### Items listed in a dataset

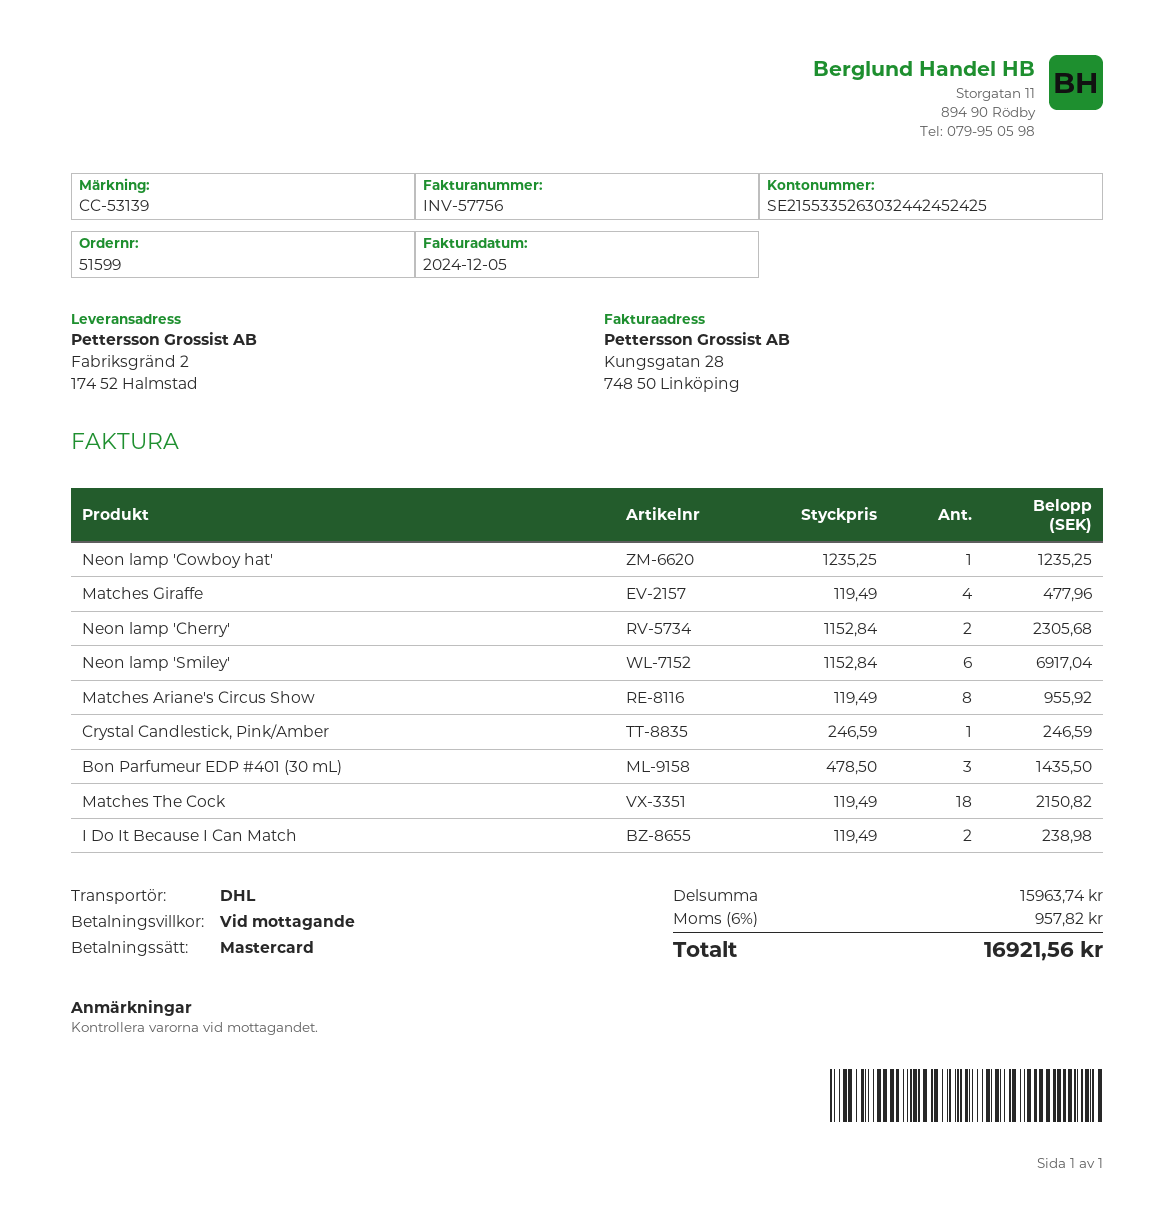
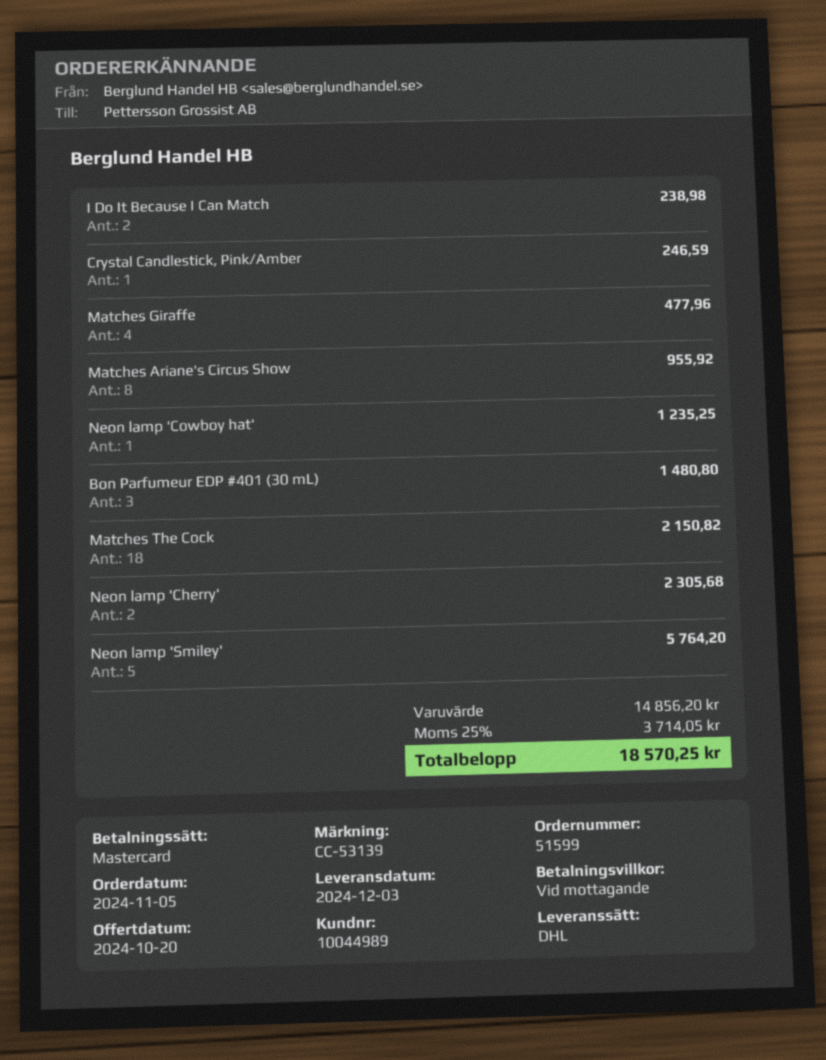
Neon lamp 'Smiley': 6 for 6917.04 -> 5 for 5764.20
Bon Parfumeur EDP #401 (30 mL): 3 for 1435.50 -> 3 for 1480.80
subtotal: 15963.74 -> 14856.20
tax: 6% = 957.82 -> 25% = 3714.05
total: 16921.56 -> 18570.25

* * *

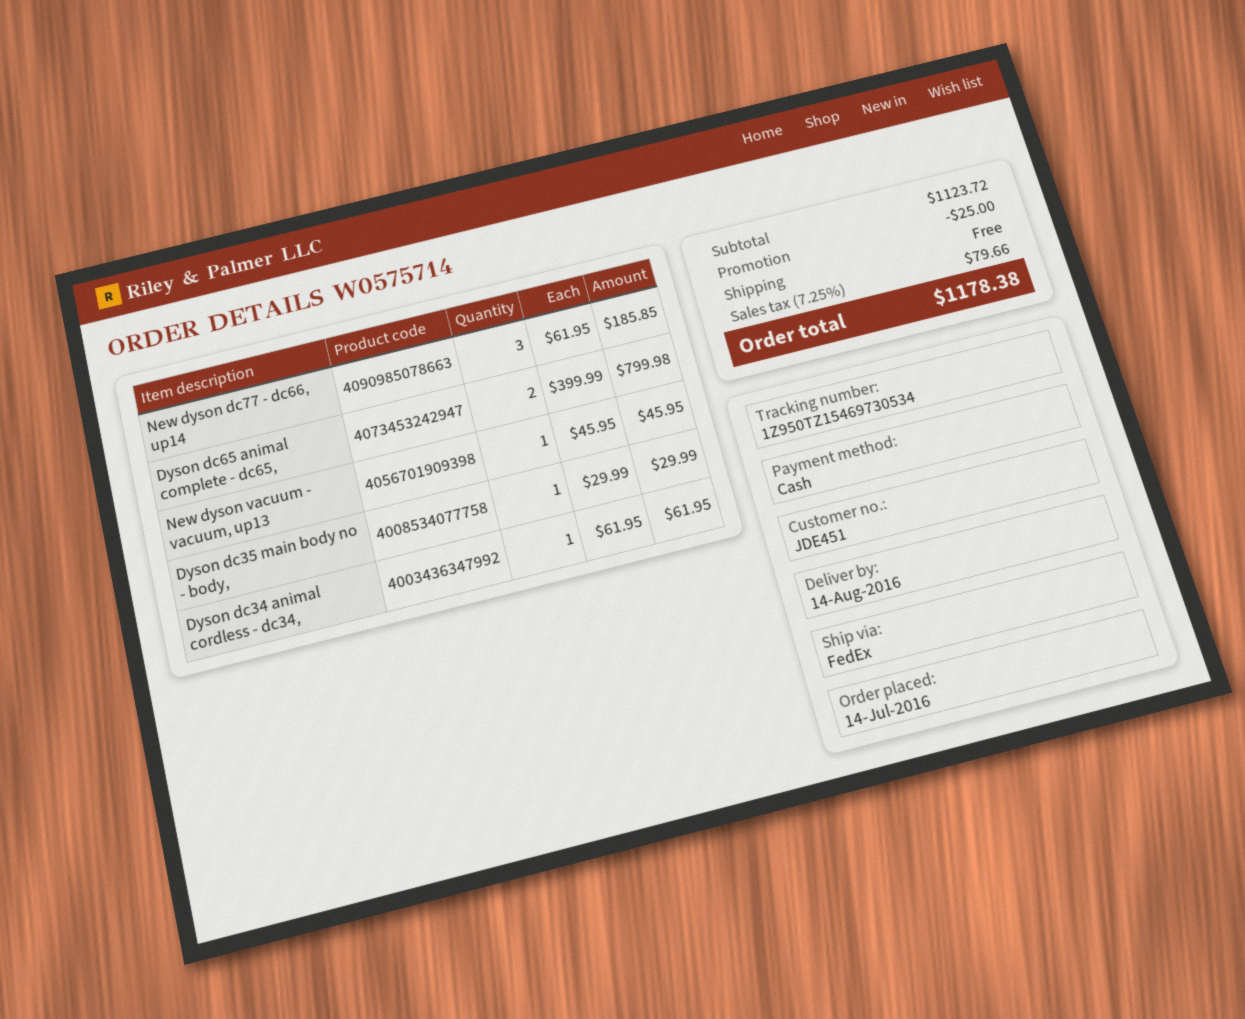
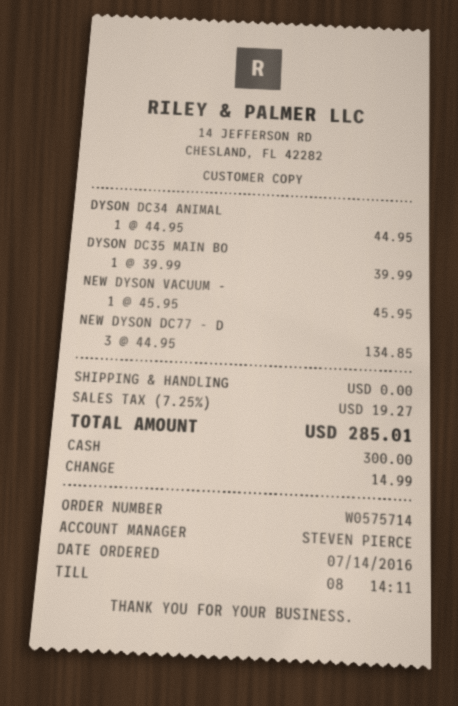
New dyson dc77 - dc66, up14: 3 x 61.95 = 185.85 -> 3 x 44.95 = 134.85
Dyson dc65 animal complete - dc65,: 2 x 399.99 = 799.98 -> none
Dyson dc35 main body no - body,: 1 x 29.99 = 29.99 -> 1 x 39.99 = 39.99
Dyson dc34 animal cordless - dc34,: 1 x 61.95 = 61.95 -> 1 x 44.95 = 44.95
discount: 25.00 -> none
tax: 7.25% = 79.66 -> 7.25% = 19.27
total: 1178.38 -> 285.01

### Task to carry out
Lines in the data that include the word "none" should all be copied.

### Solution to the exercise
Dyson dc65 animal complete - dc65,: 2 x 399.99 = 799.98 -> none
discount: 25.00 -> none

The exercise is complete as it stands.